The Initial Shock: “Nein, aber…”

It started with the simplest things. I was at Café Central, a lovely little place near the Viktualienmarkt, and I was saying I thought the Käsekuchen (cheesecake) was a bit too sweet. I said, “Ich finde den Käsekuchen ein bisschen zu süß.” The barista, a very friendly guy named Thomas, just stared at me and said, “Nein, aber… er ist traditionell!” (No, but… it’s traditional!). I felt this immediate wave of awkwardness. It wasn’t a hostile response, but it felt like I’d committed a serious offense. It made me immediately question everything I’d said.

Later, I learned it’s a super common response – “Nein, aber…” It’s basically saying “Yes, but…” and gently pushing back against your statement. It’s not necessarily argumentative; it’s more about tradition, preference, and gently suggesting a different viewpoint. I quickly realised I needed to brace myself for this.

A More Direct Conversation – And a Misunderstanding

The next week, I was chatting with my colleague, Klaus, about the upcoming Oktoberfest. I said, “Ich glaube, Oktoberfest ist total überbewertet.” (I think Oktoberfest is totally overrated). Klaus’s face fell. He said, “Das ist doch respektlos!” (That’s disrespectful!). I was completely bewildered. I hadn’t meant it to be disrespectful! I explained that I just didn’t particularly enjoy the crowds and the commercialization. He still wasn’t convinced.
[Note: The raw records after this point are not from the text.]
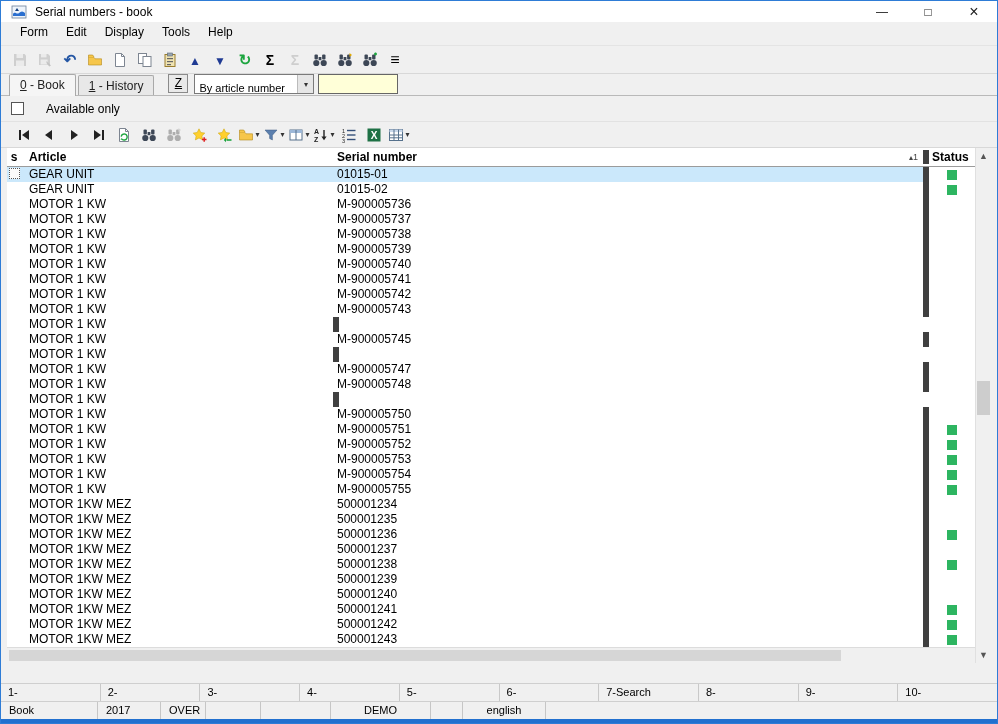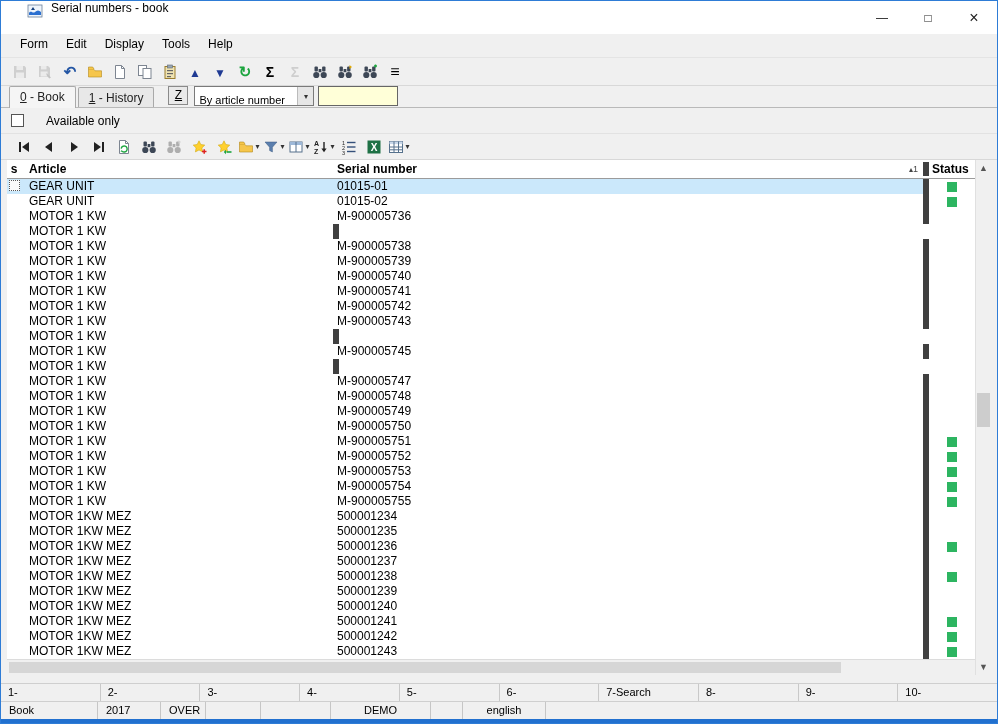"Serial numbers - book" .titlebar { align-items: none -> center; height: 33px -> 21px; padding-left: 16px -> none }
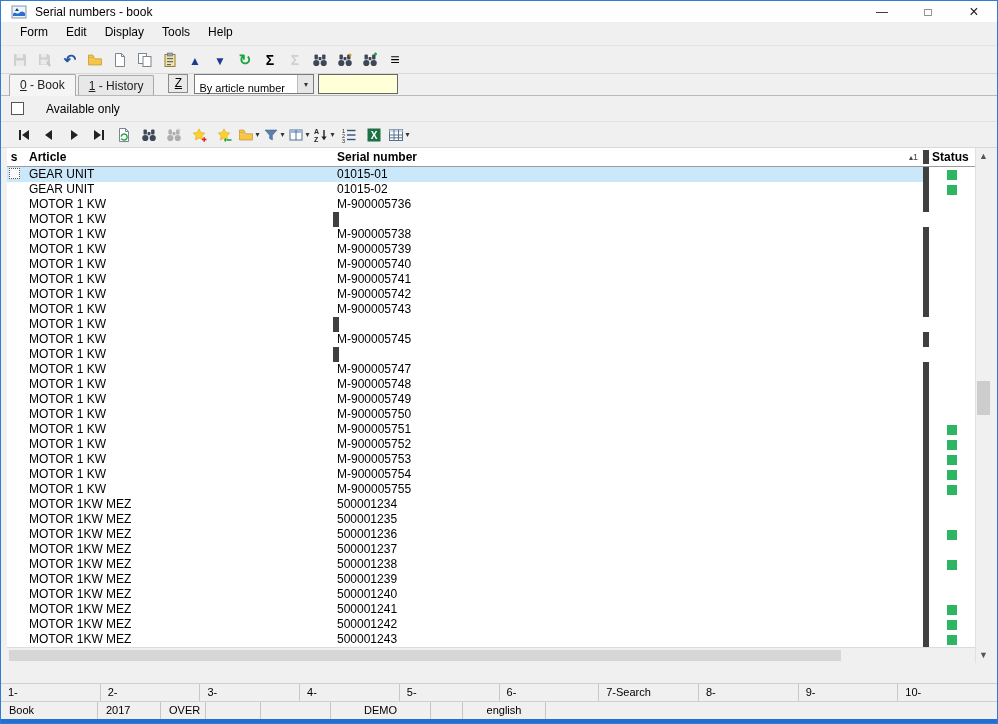"M-900005737" div.cell { html: none -> <div>M-900005737</div> }
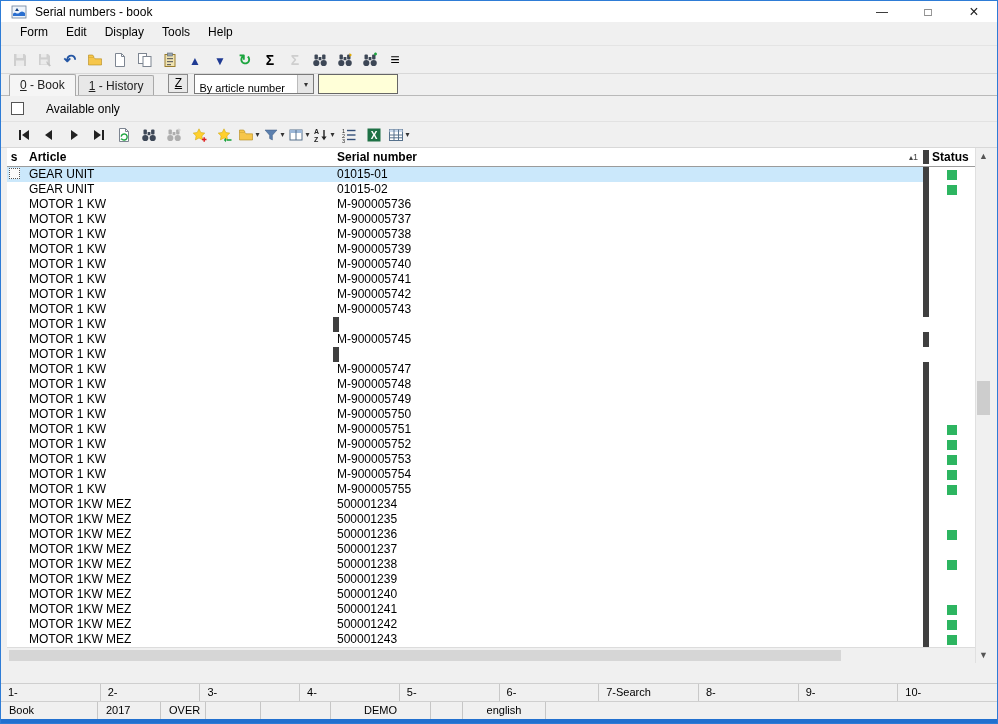"M-900005749" div.cell { html: <div>M-900005749</div> -> none }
This is when I realised a key difference. Germans value respect for tradition and customs, and directly criticizing them – even gently – can be taken very seriously. I quickly learned to soften my language and phrase my opinions more carefully. Instead of saying “überbewertet,” I tried, “Ich finde die Menschenmassen ein bisschen… ungemütlich.” (I find the crowds a bit… uncomfortable). It’s a much more polite way to express a similar sentiment.

Small Victories & Useful Phrases

Slowly, I’m starting to get it. I’ve found that using phrases like:

  • “Ich habe da eine andere Meinung.” (I have a different opinion.) – This is a great opener, and it immediately signals you’re not trying to argue.
  • “Das ist nur meine persönliche Meinung.” (That’s just my personal opinion.) – This emphasizes that it’s your perspective and not necessarily a universal truth.
  • “Ich verstehe, dass Sie das anders sehen.” (I understand that you see it differently.) – Demonstrates empathy and respect for their viewpoint.

I’ve also learned to start with a question to gauge their opinion before stating mine. For example, “Wie finden Sie eigentlich die aktuellen Preise für Bier?” (What do you think of the current beer prices?). This opens the door for a discussion and allows me to understand where they’re coming from.

The Importance of “Bitte” & “Danke” (Seriously!)

I’ll admit, I initially underestimated the power of “Bitte” and “Danke.” It’s not just saying “please” and “thank you.” It’s acknowledging the other person’s perspective, even if you disagree with them. Saying “Bitte, ich möchte Ihre Meinung hören” (Please, I’d like to hear your opinion) before stating mine made a huge difference.

My Ongoing Learning

It’s still a process, and I still stumble. I’ve made plenty of awkward silences and slightly strained conversations. But I’m learning. I’m learning that defending my opinion in Germany isn’t about winning an argument; it’s about respectful communication, understanding different perspectives, and acknowledging the value of tradition. And honestly, that’s a really valuable lesson, no matter where I am in the world. Now, if you’ll excuse me, I’m going back to Café Central to try another slice of Käsekuchen – but this time, I’ll probably just compliment the baker. Danke!